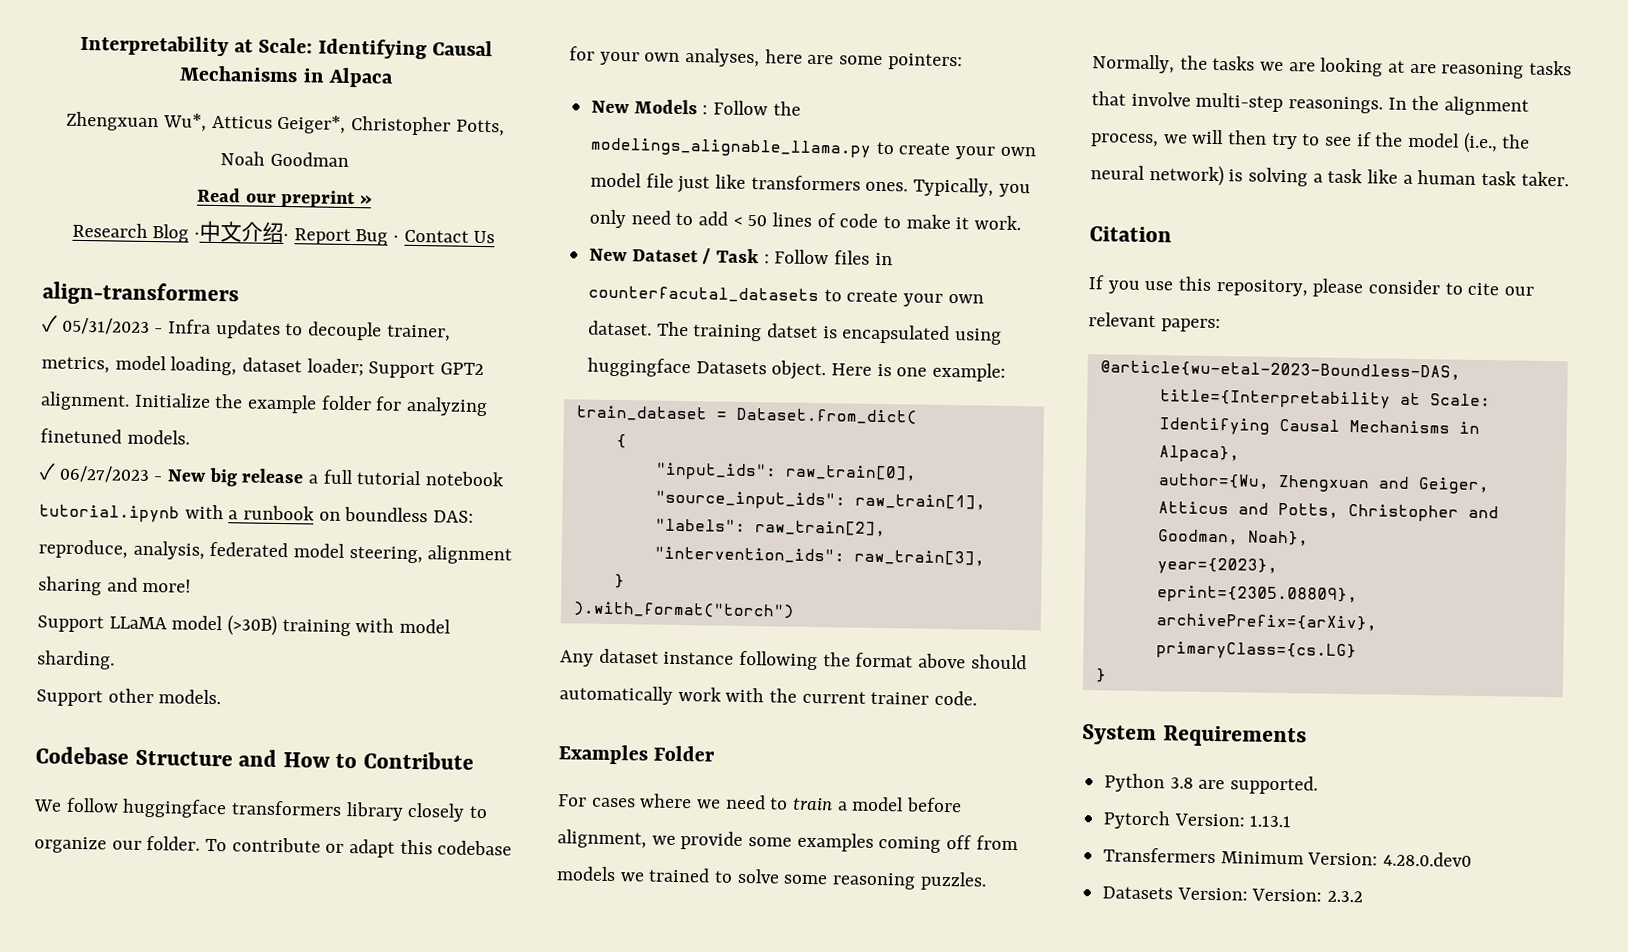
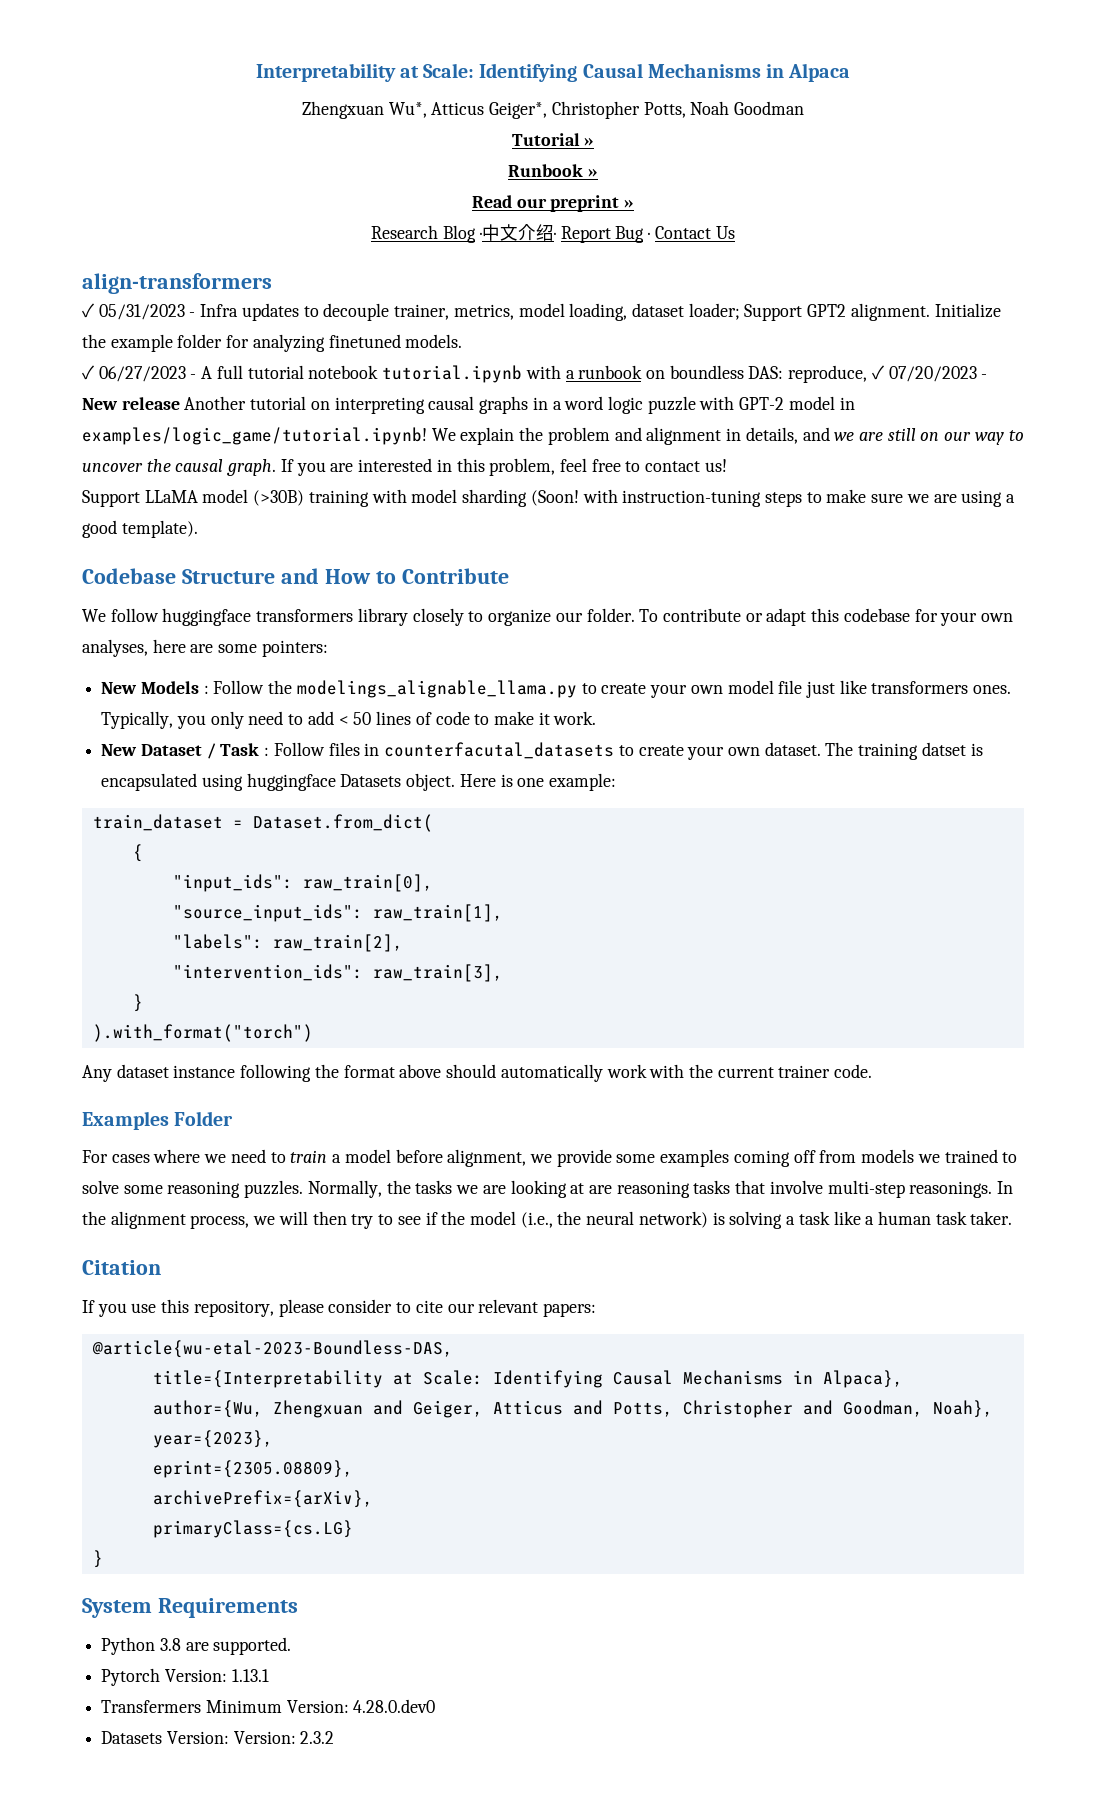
+ Tutorial »
+ Runbook »
- ✓ 06/27/2023 - New big release a full tutorial notebook tutorial.ipynb with a runbook on boundless DAS: reproduce, analysis, federated model steering, alignment sharing and more!
+ ✓ 06/27/2023 - A full tutorial notebook tutorial.ipynb with a runbook on boundless DAS: reproduce, ✓ 07/20/2023 - New release Another tutorial on interpreting causal graphs in a word logic puzzle with GPT-2 model in examples/logic_game/tutorial.ipynb! We explain the problem and alignment in details, and we are still on our way to uncover the causal graph. If you are interested in this problem, feel free to contact us!
- Support LLaMA model (>30B) training with model sharding.
- Support other models.
+ Support LLaMA model (>30B) training with model sharding (Soon! with instruction-tuning steps to make sure we are using a good template).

**Activity:**
A verbatim transcript of the material above, with images dropped, is the expected output.

**Answer for the task:**
+ Tutorial »
+ Runbook »
- ✓ 06/27/2023 - New big release a full tutorial notebook tutorial.ipynb with a runbook on boundless DAS: reproduce, analysis, federated model steering, alignment sharing and more!
+ ✓ 06/27/2023 - A full tutorial notebook tutorial.ipynb with a runbook on boundless DAS: reproduce, ✓ 07/20/2023 - New release Another tutorial on interpreting causal graphs in a word logic puzzle with GPT-2 model in examples/logic_game/tutorial.ipynb! We explain the problem and alignment in details, and we are still on our way to uncover the causal graph. If you are interested in this problem, feel free to contact us!
- Support LLaMA model (>30B) training with model sharding.
- Support other models.
+ Support LLaMA model (>30B) training with model sharding (Soon! with instruction-tuning steps to make sure we are using a good template).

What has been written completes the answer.